### REQUIREMENT:
When you find the word "Printed" in a line of the entries, please copy the whole line.

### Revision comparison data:
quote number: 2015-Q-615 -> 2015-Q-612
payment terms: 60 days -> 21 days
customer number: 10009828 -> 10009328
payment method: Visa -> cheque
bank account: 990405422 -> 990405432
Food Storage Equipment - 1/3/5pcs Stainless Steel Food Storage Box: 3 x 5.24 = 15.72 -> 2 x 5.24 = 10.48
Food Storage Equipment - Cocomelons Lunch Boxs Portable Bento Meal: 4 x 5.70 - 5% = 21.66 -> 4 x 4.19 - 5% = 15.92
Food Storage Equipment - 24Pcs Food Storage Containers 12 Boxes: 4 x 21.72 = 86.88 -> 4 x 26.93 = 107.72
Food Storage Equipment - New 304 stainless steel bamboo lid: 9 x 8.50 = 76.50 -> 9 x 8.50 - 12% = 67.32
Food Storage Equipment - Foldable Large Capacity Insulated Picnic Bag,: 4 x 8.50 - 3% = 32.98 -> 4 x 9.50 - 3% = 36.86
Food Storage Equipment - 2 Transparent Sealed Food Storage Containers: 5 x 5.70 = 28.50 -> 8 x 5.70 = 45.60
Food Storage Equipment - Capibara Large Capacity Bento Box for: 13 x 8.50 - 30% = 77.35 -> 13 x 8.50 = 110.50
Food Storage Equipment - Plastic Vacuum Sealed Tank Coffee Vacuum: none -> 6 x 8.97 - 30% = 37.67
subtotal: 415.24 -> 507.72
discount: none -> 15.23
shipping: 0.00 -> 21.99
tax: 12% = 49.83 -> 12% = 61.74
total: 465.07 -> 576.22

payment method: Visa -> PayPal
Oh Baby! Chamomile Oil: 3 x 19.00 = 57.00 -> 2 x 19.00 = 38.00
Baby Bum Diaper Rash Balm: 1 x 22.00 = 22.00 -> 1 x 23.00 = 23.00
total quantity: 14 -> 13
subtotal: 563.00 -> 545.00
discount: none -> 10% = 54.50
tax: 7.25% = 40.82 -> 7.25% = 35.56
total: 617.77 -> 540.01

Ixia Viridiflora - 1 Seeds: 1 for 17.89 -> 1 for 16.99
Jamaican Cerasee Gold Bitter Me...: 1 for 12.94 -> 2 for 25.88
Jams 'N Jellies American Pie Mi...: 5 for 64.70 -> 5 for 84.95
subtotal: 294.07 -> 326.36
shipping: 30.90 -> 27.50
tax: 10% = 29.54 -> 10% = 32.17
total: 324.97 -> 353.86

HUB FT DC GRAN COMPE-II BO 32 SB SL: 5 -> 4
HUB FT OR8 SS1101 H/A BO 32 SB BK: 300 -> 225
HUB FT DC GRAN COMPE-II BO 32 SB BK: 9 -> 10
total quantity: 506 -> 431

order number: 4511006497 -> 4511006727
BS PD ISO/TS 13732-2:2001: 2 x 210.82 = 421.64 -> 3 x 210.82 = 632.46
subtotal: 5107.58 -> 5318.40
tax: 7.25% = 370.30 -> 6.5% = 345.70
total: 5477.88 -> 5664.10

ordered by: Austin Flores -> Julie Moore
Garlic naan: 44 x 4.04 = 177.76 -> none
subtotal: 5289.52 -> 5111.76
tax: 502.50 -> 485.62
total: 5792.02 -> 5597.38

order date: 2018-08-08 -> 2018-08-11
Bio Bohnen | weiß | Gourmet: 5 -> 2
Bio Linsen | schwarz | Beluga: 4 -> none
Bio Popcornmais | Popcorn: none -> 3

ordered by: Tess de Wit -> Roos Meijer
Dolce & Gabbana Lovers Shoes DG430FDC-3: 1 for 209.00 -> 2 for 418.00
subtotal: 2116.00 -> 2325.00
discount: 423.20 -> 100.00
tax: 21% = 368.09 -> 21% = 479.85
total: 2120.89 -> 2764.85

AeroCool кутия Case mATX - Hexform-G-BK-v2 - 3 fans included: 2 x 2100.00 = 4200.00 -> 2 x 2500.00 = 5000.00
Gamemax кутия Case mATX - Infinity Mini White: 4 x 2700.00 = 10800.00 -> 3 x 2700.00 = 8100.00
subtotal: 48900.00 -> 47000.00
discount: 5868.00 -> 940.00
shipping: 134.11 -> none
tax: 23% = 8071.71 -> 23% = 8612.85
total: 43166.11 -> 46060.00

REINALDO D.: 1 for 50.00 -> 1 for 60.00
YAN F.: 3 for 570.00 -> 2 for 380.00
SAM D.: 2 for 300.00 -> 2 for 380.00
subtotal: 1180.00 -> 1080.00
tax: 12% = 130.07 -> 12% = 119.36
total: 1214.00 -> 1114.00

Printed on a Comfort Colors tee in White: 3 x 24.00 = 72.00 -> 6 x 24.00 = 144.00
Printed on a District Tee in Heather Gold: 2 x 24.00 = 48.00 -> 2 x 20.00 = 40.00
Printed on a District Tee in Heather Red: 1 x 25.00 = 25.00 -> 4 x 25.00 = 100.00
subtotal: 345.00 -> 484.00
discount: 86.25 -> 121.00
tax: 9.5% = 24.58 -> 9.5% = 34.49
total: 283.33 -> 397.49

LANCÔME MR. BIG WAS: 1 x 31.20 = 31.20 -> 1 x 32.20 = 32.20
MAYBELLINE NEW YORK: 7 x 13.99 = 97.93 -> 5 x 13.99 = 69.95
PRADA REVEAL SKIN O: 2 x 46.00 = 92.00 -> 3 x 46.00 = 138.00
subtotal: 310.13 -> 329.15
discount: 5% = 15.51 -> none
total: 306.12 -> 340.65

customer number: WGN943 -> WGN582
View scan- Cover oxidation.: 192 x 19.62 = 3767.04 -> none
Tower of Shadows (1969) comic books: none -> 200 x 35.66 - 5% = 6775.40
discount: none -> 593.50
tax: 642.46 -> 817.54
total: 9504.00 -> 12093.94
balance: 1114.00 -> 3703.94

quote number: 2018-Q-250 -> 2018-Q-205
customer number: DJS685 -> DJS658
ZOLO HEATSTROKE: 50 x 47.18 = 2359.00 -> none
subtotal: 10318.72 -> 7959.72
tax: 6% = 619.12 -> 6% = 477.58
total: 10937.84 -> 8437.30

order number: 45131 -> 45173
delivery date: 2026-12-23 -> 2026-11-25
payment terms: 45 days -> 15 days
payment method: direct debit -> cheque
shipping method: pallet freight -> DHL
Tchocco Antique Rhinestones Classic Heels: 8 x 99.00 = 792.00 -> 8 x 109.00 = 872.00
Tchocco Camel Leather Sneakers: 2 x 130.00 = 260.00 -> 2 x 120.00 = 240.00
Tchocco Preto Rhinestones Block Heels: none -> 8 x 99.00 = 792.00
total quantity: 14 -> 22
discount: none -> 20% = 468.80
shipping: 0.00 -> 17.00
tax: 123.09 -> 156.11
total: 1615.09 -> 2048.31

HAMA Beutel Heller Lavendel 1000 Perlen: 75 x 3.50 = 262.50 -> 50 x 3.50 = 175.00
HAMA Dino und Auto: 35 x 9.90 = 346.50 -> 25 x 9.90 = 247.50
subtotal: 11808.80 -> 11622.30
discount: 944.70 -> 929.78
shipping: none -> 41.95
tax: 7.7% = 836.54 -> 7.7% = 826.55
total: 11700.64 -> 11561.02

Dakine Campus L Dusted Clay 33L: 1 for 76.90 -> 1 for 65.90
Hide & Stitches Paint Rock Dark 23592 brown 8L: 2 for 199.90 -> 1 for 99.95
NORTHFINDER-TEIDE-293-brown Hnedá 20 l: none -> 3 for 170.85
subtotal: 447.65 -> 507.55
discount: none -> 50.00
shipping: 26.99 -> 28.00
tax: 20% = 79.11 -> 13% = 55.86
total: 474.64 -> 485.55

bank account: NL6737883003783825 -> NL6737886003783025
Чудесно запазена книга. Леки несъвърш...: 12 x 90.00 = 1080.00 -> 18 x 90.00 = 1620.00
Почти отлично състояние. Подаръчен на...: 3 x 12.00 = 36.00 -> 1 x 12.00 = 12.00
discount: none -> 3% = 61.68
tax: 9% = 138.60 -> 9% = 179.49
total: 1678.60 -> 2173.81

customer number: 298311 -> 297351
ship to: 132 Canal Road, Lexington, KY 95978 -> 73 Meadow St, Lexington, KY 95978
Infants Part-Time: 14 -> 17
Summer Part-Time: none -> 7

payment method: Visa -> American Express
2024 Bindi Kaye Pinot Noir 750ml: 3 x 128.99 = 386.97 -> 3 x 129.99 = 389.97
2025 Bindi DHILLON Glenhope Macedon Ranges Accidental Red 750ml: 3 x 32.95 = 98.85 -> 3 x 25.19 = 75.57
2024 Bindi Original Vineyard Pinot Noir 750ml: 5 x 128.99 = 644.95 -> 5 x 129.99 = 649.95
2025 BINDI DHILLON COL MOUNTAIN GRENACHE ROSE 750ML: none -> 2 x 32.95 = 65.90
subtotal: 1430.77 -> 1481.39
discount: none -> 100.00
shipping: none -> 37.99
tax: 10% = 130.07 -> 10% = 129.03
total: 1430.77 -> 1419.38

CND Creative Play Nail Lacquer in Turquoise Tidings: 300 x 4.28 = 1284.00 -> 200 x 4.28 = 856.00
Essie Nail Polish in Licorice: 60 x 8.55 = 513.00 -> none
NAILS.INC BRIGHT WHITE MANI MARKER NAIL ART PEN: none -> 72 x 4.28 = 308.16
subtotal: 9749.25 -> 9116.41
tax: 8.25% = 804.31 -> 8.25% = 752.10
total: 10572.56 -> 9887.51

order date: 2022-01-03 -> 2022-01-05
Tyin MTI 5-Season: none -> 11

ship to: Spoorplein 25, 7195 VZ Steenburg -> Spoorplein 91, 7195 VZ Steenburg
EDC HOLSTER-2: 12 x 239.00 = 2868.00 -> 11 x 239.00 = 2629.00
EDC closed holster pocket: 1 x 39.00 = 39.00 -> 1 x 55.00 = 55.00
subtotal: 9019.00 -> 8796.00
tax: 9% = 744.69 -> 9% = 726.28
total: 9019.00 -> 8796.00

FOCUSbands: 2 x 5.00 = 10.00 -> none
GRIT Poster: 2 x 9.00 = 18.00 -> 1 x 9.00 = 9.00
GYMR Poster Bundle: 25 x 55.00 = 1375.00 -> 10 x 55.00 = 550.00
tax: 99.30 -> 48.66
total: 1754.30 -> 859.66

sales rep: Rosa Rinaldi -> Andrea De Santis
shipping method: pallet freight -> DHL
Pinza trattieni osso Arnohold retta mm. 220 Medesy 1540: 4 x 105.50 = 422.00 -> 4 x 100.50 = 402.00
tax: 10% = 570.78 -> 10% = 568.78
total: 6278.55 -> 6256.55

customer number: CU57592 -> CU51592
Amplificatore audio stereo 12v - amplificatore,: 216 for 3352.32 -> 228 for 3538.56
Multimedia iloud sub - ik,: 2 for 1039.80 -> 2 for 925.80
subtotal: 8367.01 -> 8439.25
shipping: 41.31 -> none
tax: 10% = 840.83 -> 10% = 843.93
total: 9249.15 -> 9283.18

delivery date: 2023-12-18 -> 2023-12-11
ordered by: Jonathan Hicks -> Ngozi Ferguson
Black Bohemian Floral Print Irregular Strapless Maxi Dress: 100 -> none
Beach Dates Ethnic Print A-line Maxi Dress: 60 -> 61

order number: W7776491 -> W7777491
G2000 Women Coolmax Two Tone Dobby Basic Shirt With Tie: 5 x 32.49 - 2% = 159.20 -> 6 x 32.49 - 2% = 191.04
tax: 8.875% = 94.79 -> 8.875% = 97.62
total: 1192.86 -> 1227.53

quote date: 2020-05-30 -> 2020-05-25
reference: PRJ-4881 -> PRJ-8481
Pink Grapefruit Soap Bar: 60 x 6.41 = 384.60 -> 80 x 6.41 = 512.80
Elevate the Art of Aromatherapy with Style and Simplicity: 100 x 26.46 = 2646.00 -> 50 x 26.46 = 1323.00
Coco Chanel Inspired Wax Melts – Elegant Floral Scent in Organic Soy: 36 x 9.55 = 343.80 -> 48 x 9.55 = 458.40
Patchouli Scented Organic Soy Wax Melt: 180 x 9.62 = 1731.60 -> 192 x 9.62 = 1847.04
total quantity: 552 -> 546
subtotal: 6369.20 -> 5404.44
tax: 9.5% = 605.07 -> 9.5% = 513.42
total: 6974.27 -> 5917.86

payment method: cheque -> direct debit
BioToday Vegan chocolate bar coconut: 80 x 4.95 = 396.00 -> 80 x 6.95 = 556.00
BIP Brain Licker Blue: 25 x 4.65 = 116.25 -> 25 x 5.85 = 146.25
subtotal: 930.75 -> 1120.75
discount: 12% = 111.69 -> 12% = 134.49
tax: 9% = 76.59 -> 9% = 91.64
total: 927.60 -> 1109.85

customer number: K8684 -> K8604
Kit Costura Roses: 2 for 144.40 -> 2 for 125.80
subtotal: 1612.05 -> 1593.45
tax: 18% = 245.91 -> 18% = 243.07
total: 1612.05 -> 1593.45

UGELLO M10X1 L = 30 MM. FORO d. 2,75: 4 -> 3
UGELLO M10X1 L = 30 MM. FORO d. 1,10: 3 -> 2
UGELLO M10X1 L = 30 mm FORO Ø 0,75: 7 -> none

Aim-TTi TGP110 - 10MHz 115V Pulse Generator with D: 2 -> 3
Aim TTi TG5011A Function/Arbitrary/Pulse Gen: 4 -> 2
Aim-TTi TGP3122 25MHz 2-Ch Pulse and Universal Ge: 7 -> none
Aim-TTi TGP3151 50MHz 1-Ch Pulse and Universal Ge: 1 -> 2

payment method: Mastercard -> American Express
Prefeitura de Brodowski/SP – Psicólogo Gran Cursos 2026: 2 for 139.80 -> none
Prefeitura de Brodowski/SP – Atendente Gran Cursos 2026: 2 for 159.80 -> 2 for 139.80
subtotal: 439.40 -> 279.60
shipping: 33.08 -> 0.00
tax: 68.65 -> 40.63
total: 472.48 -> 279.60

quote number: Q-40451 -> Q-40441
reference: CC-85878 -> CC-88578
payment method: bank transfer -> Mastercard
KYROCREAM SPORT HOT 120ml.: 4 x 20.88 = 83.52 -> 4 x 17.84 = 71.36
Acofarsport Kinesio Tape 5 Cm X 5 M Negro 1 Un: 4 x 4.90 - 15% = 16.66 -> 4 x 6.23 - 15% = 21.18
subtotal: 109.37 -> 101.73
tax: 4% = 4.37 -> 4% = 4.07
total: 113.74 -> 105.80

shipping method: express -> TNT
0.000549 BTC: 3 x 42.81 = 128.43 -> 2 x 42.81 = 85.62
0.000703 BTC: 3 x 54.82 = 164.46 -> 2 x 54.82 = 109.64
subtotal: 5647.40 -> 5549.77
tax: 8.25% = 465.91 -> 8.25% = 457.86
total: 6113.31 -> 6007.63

### ANSWER FOR THIS EXERCISE:
Printed on a Comfort Colors tee in White: 3 x 24.00 = 72.00 -> 6 x 24.00 = 144.00
Printed on a District Tee in Heather Gold: 2 x 24.00 = 48.00 -> 2 x 20.00 = 40.00
Printed on a District Tee in Heather Red: 1 x 25.00 = 25.00 -> 4 x 25.00 = 100.00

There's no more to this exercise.